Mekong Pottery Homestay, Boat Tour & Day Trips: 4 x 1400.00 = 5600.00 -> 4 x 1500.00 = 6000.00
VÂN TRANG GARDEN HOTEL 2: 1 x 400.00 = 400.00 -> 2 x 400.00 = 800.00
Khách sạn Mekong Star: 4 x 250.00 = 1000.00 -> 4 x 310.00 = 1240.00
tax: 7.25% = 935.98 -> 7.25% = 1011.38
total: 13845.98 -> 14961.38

******

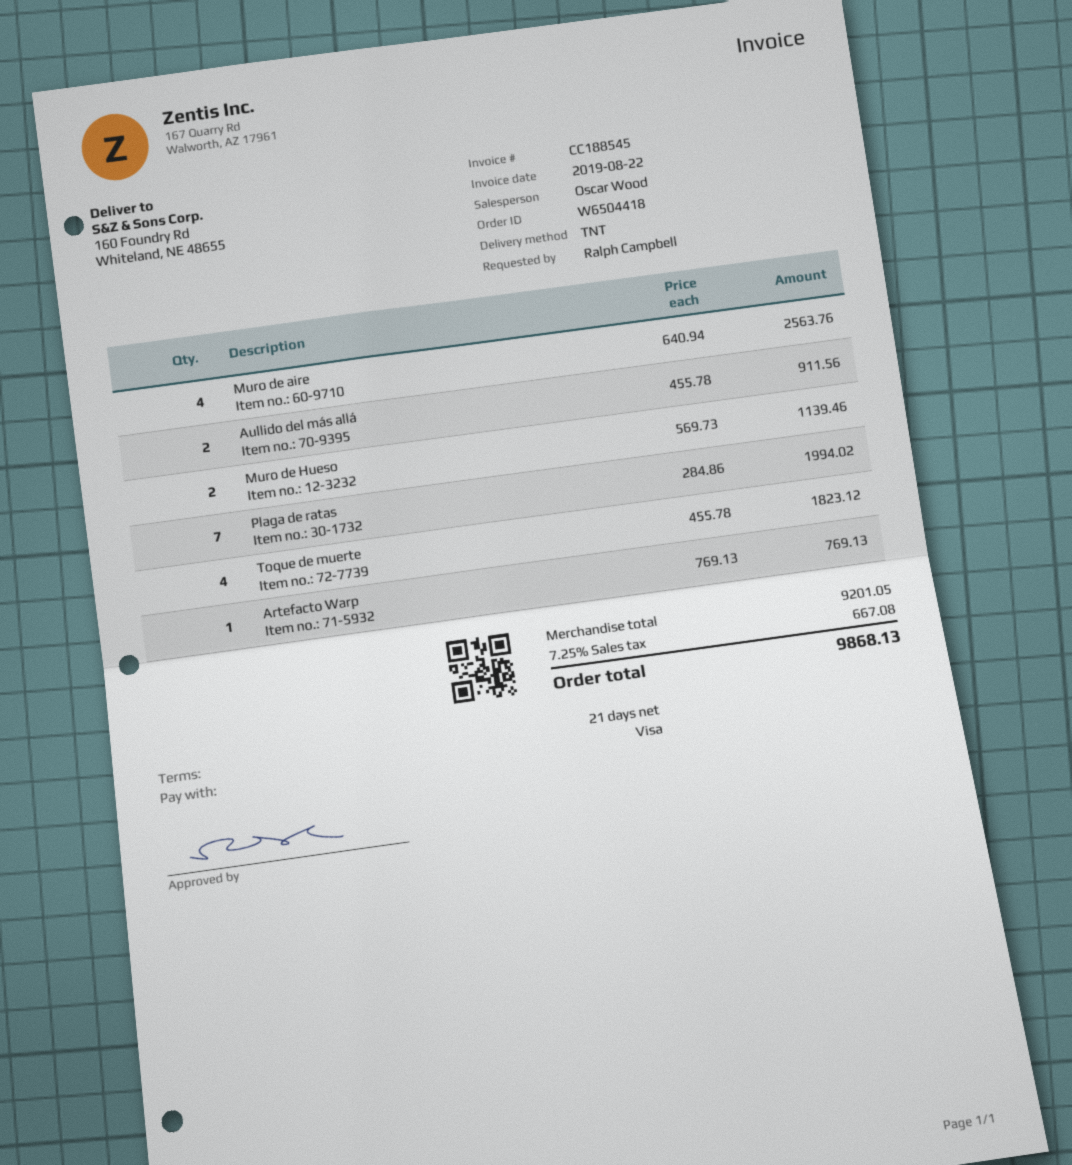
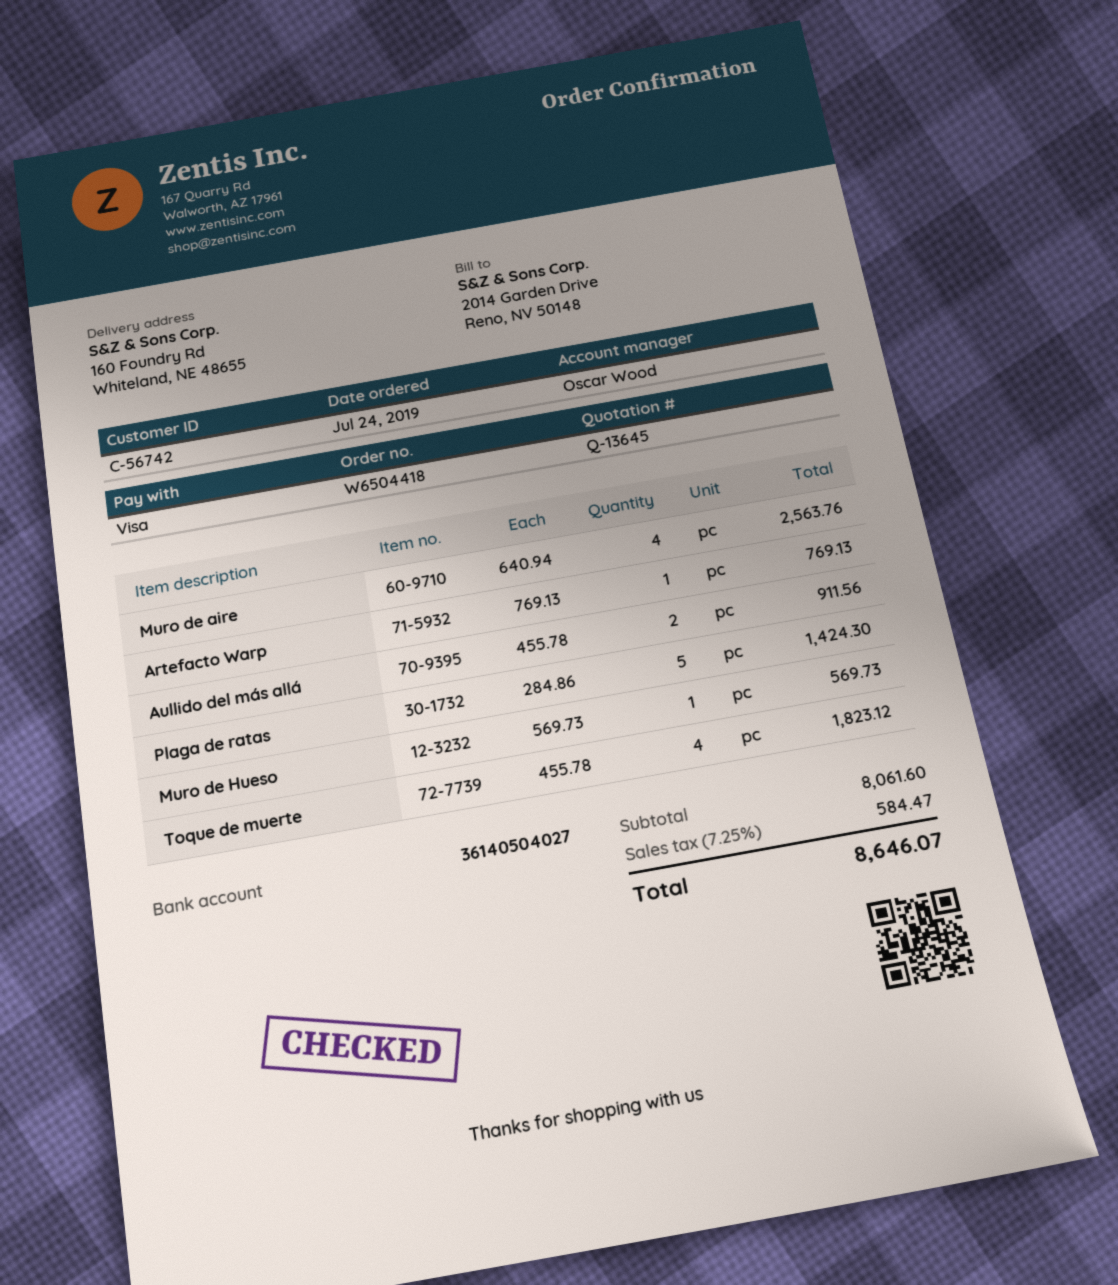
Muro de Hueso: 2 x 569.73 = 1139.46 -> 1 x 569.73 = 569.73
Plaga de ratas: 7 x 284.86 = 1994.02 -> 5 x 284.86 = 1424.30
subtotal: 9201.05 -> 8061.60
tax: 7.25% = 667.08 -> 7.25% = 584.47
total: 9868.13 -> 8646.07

******

■ Work request ■
Of the lines above, extract only those from the line with "subtotal: 9201.05 -> 8061.60" to the line with "total: 9868.13 -> 8646.07", both included, exactly as written.

■ Completed task ■
subtotal: 9201.05 -> 8061.60
tax: 7.25% = 667.08 -> 7.25% = 584.47
total: 9868.13 -> 8646.07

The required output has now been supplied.